Yes thats pretty trivial - I was really trying to avoid overloading the list with patches about instruction sets that not many people are interested in ;-) The split is very clean already:

1 - Add support for VPPERM:
X86ISelLowering.h
X86ISelLowering.cpp
X86InstrFragmentsSIMD.td
X86InstrXOP.td
X86IntrinsicsInfo.h

2 - Add support for constant pool decoding of 2 input shuffles:
X86MCInstLower.cpp

3 - Enable VPPERM constant pool decoding:
X86ShuffleDecodeConstantPool.h
X86ShuffleDecodeConstantPool.cpp
vector-shuffle-combining-xop.ll

Whether we merge 2 + 3 depends on if we want immediate test cases for (2) - without them all we show is that it doesn't break existing unary shuffle decodes.

Yes thats pretty trivial - I was really trying to avoid overloading the list with patches about instruction sets that not many people are interested in ;-) The split is very clean already:

1 - Add support for VPPERM:
X86ISelLowering.h
X86ISelLowering.cpp
X86InstrFragmentsSIMD.td
X86InstrXOP.td
X86IntrinsicsInfo.h

Can you limit this patch to only this part? I have my AMD Vol. 4 open to the vpperm page, so I can review that part first. AMD managed to redo Altivec vperm and add extra magic via the unused control bits...who knew? :)

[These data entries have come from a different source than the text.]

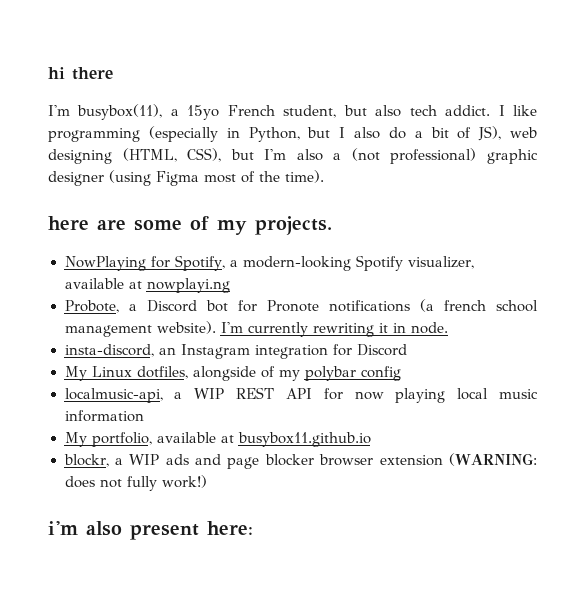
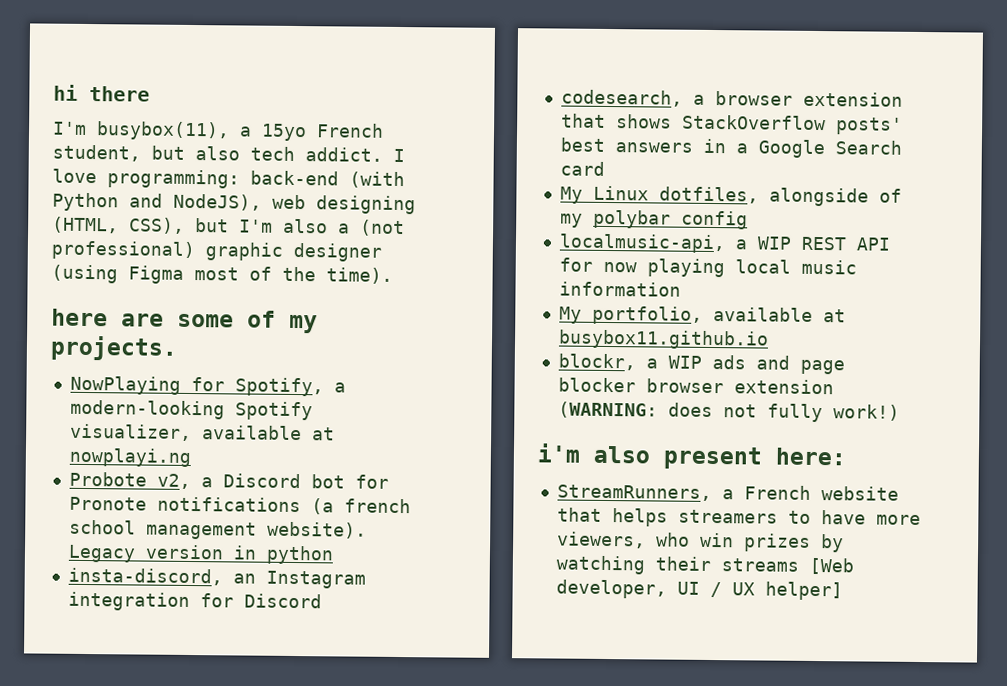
[513,105,537,116] [48,126,502,142] like programming (especially in Python, but I also do a bit of JS), -> [52,168,405,189] [52,192,262,212] love programming: back-end (with Python and NodeJS),
[64,300,119,313] Probote, -> [68,471,191,490] Probote v2,
[220,322,448,337] I'm currently rewriting it in node. -> [67,544,334,565] Legacy version in python
(407, 350) none -> [560,89,903,107] [560,113,903,135] [559,137,902,159] [559,161,605,176] // codesearch, a browser extension that shows StackOverflow posts' best answers in a Google Search card
(253, 528) none -> [556,484,899,502] [556,507,921,527] [556,531,844,553] [555,555,854,575] [555,579,843,601] // StreamRunners, a French website that helps streamers to have more viewers, who win prizes by watching their streams [Web developer, UI / UX helper]

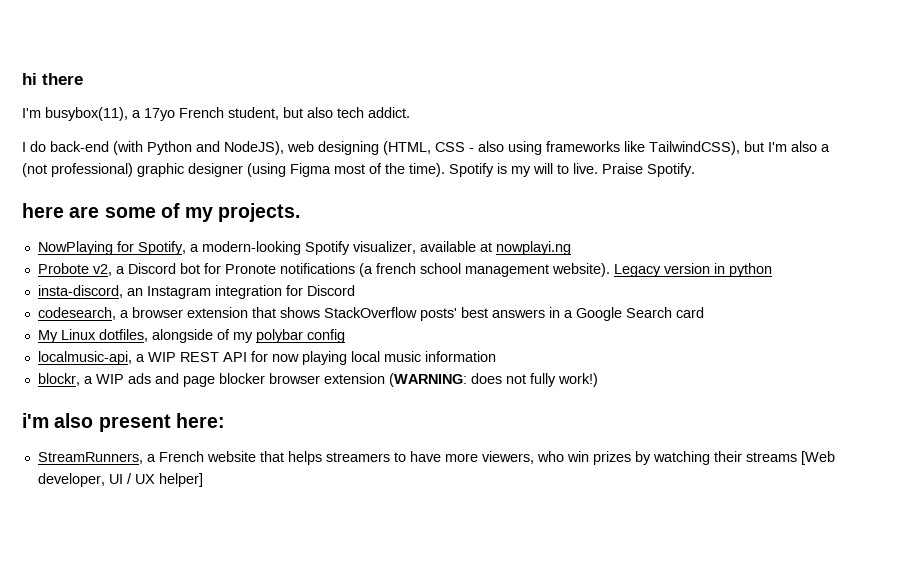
[261,123,307,142] 15yo -> [144,108,175,121] 17yo
[393,148,405,163] [52,168,240,189] I love programming: -> [22,141,46,152] // I do
[129,217,185,234] CSS), -> [435,141,740,155] CSS - also using frameworks like TailwindCSS),
(393, 275) none -> [449,163,695,177] Spotify is my will to live. Praise Spotify.
[558,305,846,325] [557,329,769,350] // My portfolio, available at busybox11.github.io -> (496, 356) none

RKSimon updated this revision to Diff 51493.Mar 23 2016, 5:04 PM
RKSimon edited edge metadata.

Reduced the patch to just the plumbing for the X86ISD::VPPERM opcode.

Yeah, VPPERM is pretty nifty - I'll probably try to make use of at least some of its features (bitreverse comes to mind) in future patches, but for now I'm just interested in binary shuffle combining.

spatel accepted this revision.Mar 23 2016, 5:59 PM
spatel edited edge metadata.

LGTM. See inline comments for a couple of small changes.

lib/Target/X86/X86InstrXOP.td
225–244 ↗(On Diff #51493)

The reg/mem suffixes here confused me at first. I realize this is copying existing code, but I'd prefer if these were more accurate for the 3 input operands: "rrr", "rrm", "rmr". It's fine if that's a separate commit for that NFC change.

test/CodeGen/X86/vector-shuffle-combining-xop.ll
33–40 ↗(On Diff #51493)

Add 2 tests for the load folding variants?

This revision is now accepted and ready to land.Mar 23 2016, 5:59 PM
RKSimon added inline comments.Mar 24 2016, 2:08 AM
test/CodeGen/X86/vector-shuffle-combining-xop.ll
33–40 ↗(On Diff #51493)

Those are already tested in xop-intrinsics-x86_64.ll

This revision was automatically updated to reflect the committed changes.